Before and after images
===

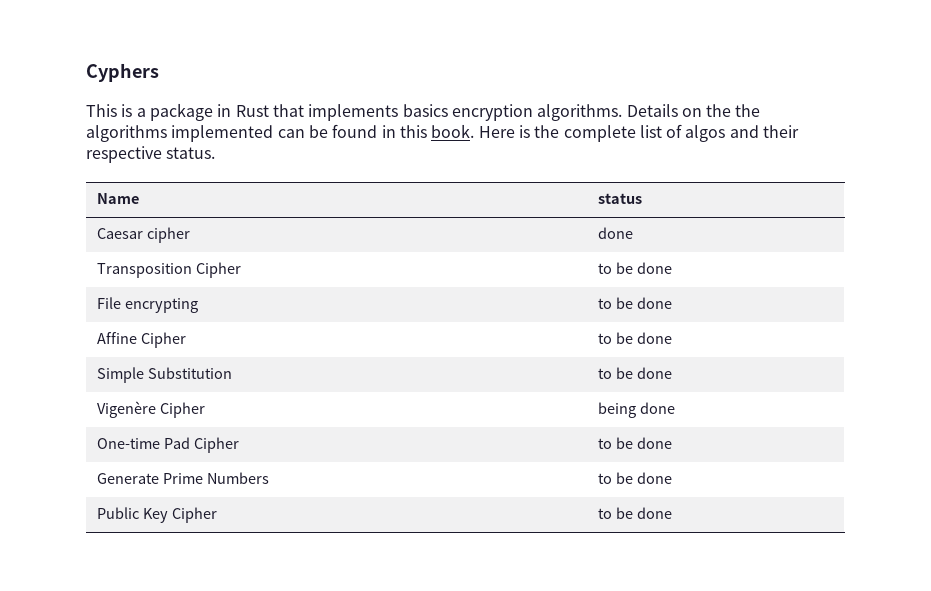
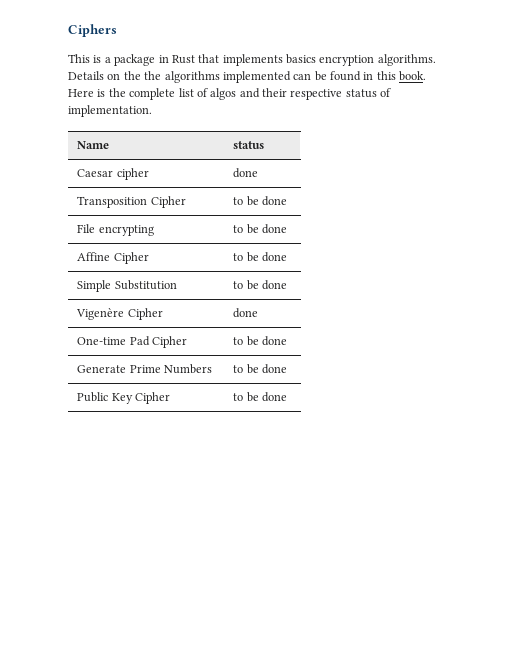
[86,63,159,82] Cyphers -> [68,24,117,37] Ciphers
[166,147,216,159] status. -> [345,88,392,98] [68,105,152,117] status of implementation.
[597,402,636,418] being -> (163, 314) none

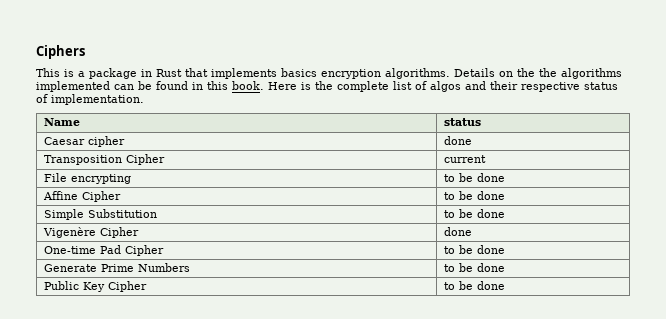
[233,196,288,206] to be done -> [444,155,487,163] current

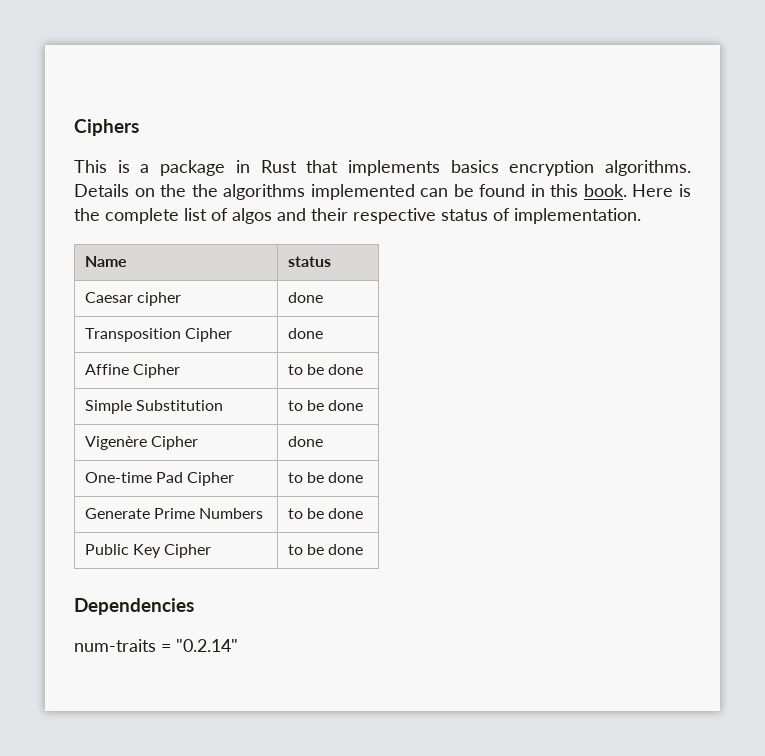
[444,155,487,163] [44,173,132,184] [444,173,474,182] current // File encrypting | to be -> (233, 335) none
(506, 285) none -> [74,598,194,615] [74,639,238,652] // Dependencies // num-traits = "0.2.14"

===

EXERCISE OBJECTIVE ::
From the line containing "[597,402,636,418] being -> (163, 314) none" through the final line of the records, write out each line exactly, and include no pictures.

PROBLEM SOLUTION ::
[597,402,636,418] being -> (163, 314) none

[233,196,288,206] to be done -> [444,155,487,163] current

[444,155,487,163] [44,173,132,184] [444,173,474,182] current // File encrypting | to be -> (233, 335) none
(506, 285) none -> [74,598,194,615] [74,639,238,652] // Dependencies // num-traits = "0.2.14"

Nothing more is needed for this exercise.